During the online course, you might complete homework assignments, study texts, watch videos, listen to audio lectures, and take quizzes and texts. The exact format will depend on the course’s format and subject matter.
Everyone takes a unique approach to teaching an online course, but that’s good news.
Everyone also takes a unique approach to online learning. You’ll just want to follow the best practices for online studying to make the most of your eLearning endeavor.
12 study tips for successful online learning
Before we dig into the meat of our study tips, let’s go over a few basic facts.
First, if you’re taking an online course, you need to have a genuine interest in the material. Otherwise, you won’t feel motivated to finish the coursework.
If you want to gain knowledge, but you’re not interested in the process, you might have to dive back into your school-age years.
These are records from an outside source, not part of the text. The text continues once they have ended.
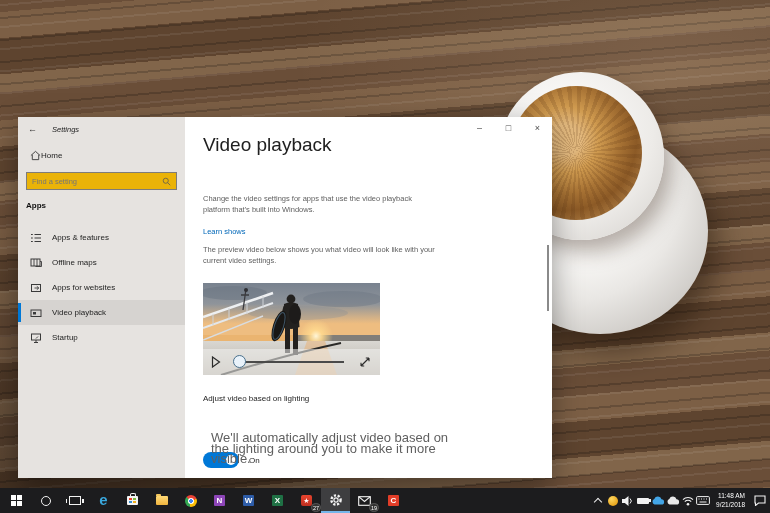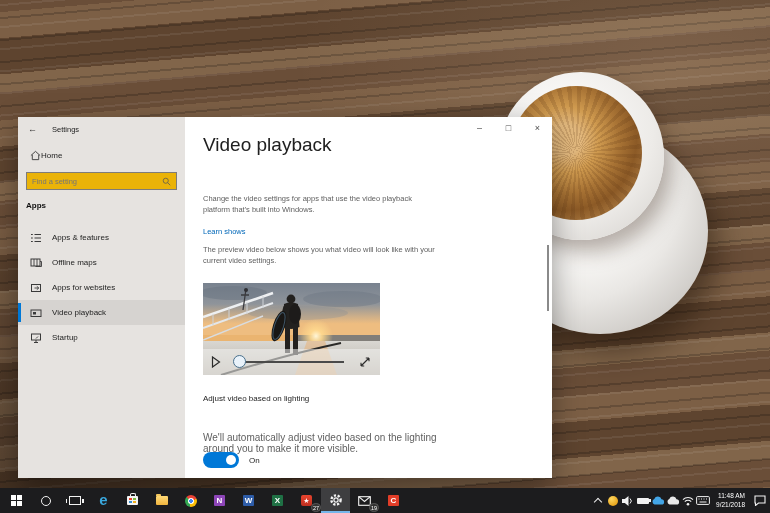--- a/index.html
+++ b/index.html
@@ -27,21 +27,21 @@
       repeating-conic-gradient(from 10deg, rgba(92,52,18,0.18) 0deg 4deg, rgba(0,0,0,0) 4deg 9deg),
       radial-gradient(circle at 42% 40%, #e3b97e 0 14%, #cf9a4f 30%, #a97435 48%, #8c5a26 64%, #a87840 80%, #c28f4c 94%);}
 
   
   .window{position:absolute;left:18px;top:117px;width:534px;height:361px;background:#fff;
     box-shadow:0 10px 28px rgba(0,0,0,0.38);display:flex;font-size:8px;color:#1d1d1d;}
 
   .sidebar{width:167px;flex:none;background:#e6e3e0;position:relative;}
   .sb-top{position:absolute;top:4px;left:0;right:0;height:16px;display:flex;align-items:center;}
   .back-btn{margin-left:10px;width:14px;font-size:9px;color:#333;text-align:left;cursor:default;}
-  .sb-title{margin-left:10px;font-size:7.5px;color:#222;}
+  .sb-title{margin-left:10px;font-size:7.5px;color:#222;font-style:italic;}
   .sb-home{position:absolute;top:28px;left:0;right:0;height:20px;display:flex;align-items:center;}
   .sb-home .ico{margin-left:12px;display:flex;}
   .sb-home .lbl{}
   .sb-search{position:absolute;left:8px;top:55px;width:151px;height:18px;background:#eab308;
     border:1px solid #7f7c78;display:flex;align-items:center;box-sizing:border-box;}
   .sb-search input{flex:1;min-width:0;border:none;outline:none;background:transparent;
     font-family:inherit;font-size:7.5px;color:#444;margin-left:5px;padding:0;}
   .sb-search input::placeholder{color:#767676;}
   .sb-search .mag{margin-right:5px;display:flex;}
   .sb-section{position:absolute;left:8px;top:84px;font-size:8px;font-weight:bold;color:#111;}
@@ -69,21 +69,21 @@
   .track{position:relative;height:2px;background:#4a4a4a;width:108px;margin-left:15px;}
   .thumb{position:absolute;left:-3px;top:-6.5px;width:13px;height:13px;border-radius:50%;
     background:#e9f2fa;border:1.5px solid #49708c;box-sizing:border-box;cursor:pointer;}
   .fs-btn{margin-left:auto;margin-right:9px;display:flex;cursor:pointer;}
 
   .setting-label{position:absolute;left:18px;top:277px;font-size:8px;color:#1d1d1d;}
   .toggle-row{position:absolute;left:18px;top:291px;display:flex;align-items:center;margin-top:44px;}
   .toggle{width:36px;height:16px;border-radius:9px;background:#0078d7;position:relative;cursor:pointer;}
   .knob{position:absolute;right:3px;top:3px;width:10px;height:10px;border-radius:50%;background:#fff;}
   .toggle-state{margin-left:10px;font-size:8px;}
-  .setting-desc{position:absolute;left:18px;top:316px;width:246px;font-size:10px;line-height:10.5px;color:#5f5f5f;}
+  .setting-desc{position:absolute;left:26px;top:316px;width:246px;font-size:13px;line-height:10.5px;color:#5f5f5f;}
   .scrollbar{position:absolute;right:3px;top:128px;width:2px;height:66px;background:#8a8a8a;}
 
   
   .taskbar{position:absolute;left:0;right:0;bottom:0;height:25px;background:#1c1c1e;
     display:flex;align-items:stretch;z-index:5;padding-left:2px;box-sizing:border-box;}
   .tb-cell{width:29px;display:flex;align-items:center;justify-content:center;position:relative;cursor:pointer;}
   .tb-cell.active{background:#3e3e40;border-bottom:2px solid #75b6ea;box-sizing:border-box;}
   .win-logo{width:11px;height:11px;display:grid;grid-template-columns:1fr 1fr;grid-template-rows:1fr 1fr;gap:1px;}
   .win-logo div{background:#fdfdfd;}
   .circ{width:10px;height:10px;border:1.4px solid #f2f2f2;border-radius:50%;box-sizing:border-box;}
Use some of the tips and tricks that parents employ to help their kids love the learning process.
Additionally, you must sign up for the course when you have enough time to devote to it. If you’re only giving it half your attention, you won’t get much value from what you learn.
With these facts in mind, let’s turn you into an online studying machine.
1. Familiarize yourself with online learning practices and expectations
Many people jump into online courses with a lackadaisical attitude. If you take that approach, you’ll cheat yourself out of valuable content.
Approach online courses and studying just like you would if you were sitting in a classroom, right under a professor’s nose. In fact, you can pretend like a professor is standing over you while you study if that helps.
Next, figure out what you want to get out of the course. You know you’re going to pay attention, study, and take the course seriously, but what end result do you desire?
- Master a specific skill
- Improve your competence in a specific area
- Get ready to obtain a license or certification
- Expand your knowledge about a subject
- Feel more comfortable conversing about a topic
- Gain a rudimentary understanding of a subject
Each of these goals will require different levels of devotion and course complexity to achieve. For instance, if you’re an English-speaking person and you want to become fluent in French, you’ll need a different course than someone who just wants to learn the basics for an upcoming trip to Paris.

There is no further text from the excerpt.